On my last contraction, after my three pushes, Dr. Zwiesler asked me to push one more time and I felt amazing relief as Reagan was born into this world, looking straight up. In no more than a second, she was screaming. As the doctor prepared her umbilical cord to be cut, I kept asking, "is she a girl? is she a girl?" Rob cut the cord, and then per my very adamant request, she was handed straight to me and I snuggled her right on my bare chest. It was pure and utter bliss.

Reagan was pretty purple since her oxygen had been being cut off with each contraction, thus the reason her heart rate had been fluctuating. They assumed her cord had been wrapped around her leg or something, and with each contraction, it was being squished and the oxygen supply cut off. They set an oxygen mask just next to her face while still on my chest, and in no more than a minute or two she had pinked right up.
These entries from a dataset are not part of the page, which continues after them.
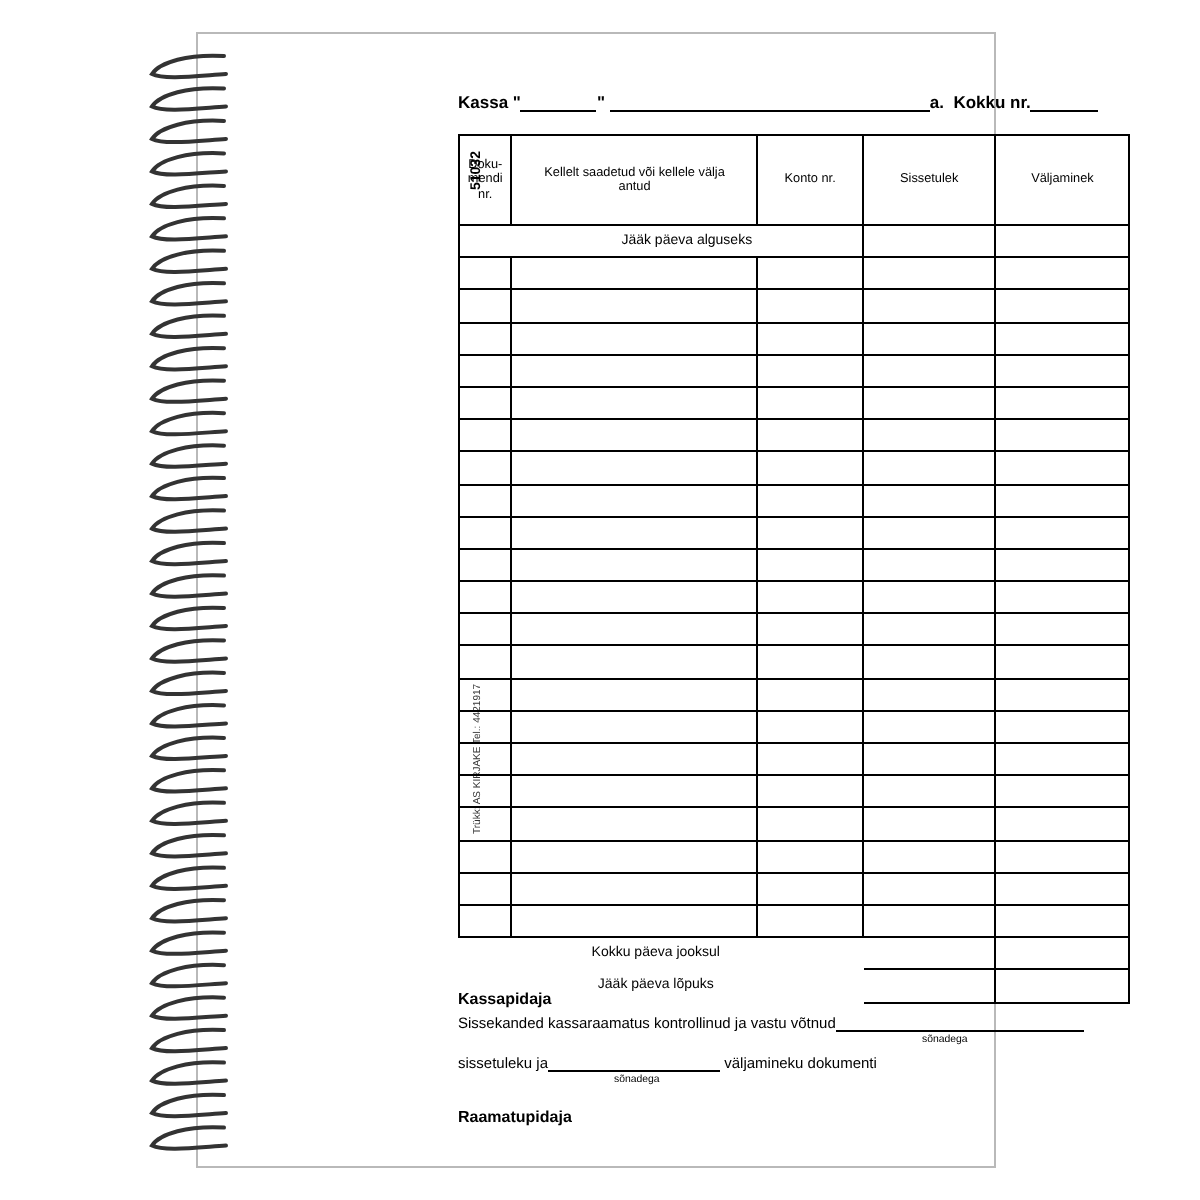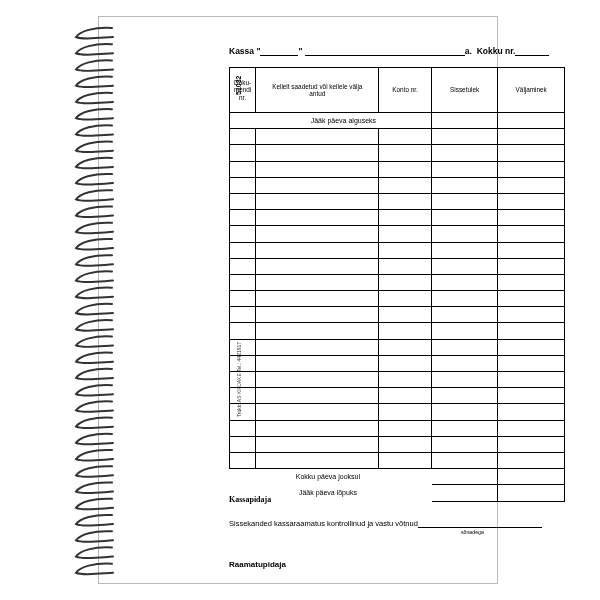"Kassapidaja" div.row { font-family: Liberation Serif, serif -> none; margin-bottom: 14px -> 2px }
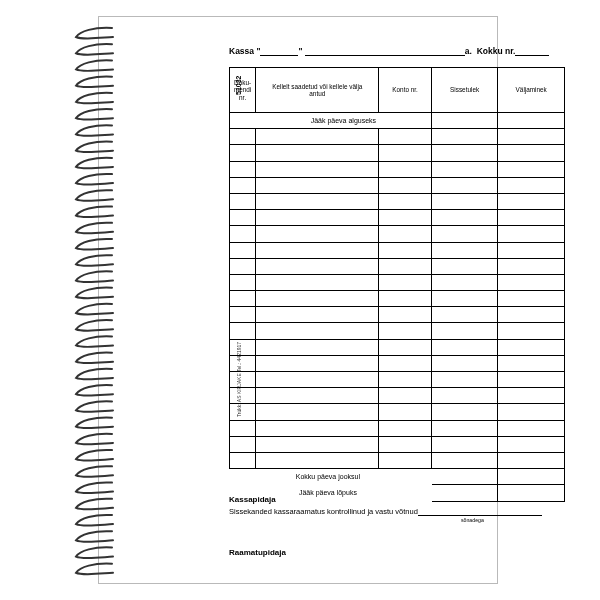"Sissekanded kassaraamatus kontrollinud" div.row { margin-bottom: 32px -> 10px }
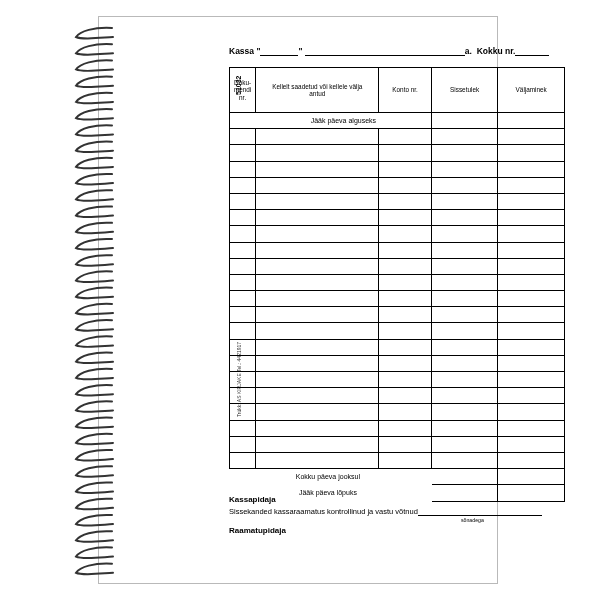"sissetuleku ja väljamineku dokumenti" div.row { html: none -> <div> <span>sissetuleku ja</span><span></span> <span>väljamineku dokumenti</span> <span>sõnadega</span> </div> }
It took a bit for me to give her up to the baby nurse so they could check her vitals and get her weight. I laid in the delivery bed getting stitched up, (thanks to Reagan's idea of coming out face up instead of down, I got a nice 2nd degree tear and she came out so banged up and bruised she looked like she had been in a bar fight) and watched my husband watching his baby. My mom commented on how patient I was being while they were taking care of her, and I told her I was enjoying watching Rob with her too much to mind that I wasn't holding her. We finally had our family.


Reagan Lee Billiau was born at 2:02 AM on her due date, Friday May 14th 2010. She weighed in at 7 pounds, 15 ounces and 21 inches long. She was here and she was healthy. She was beautiful and she was perfect. And she was ours.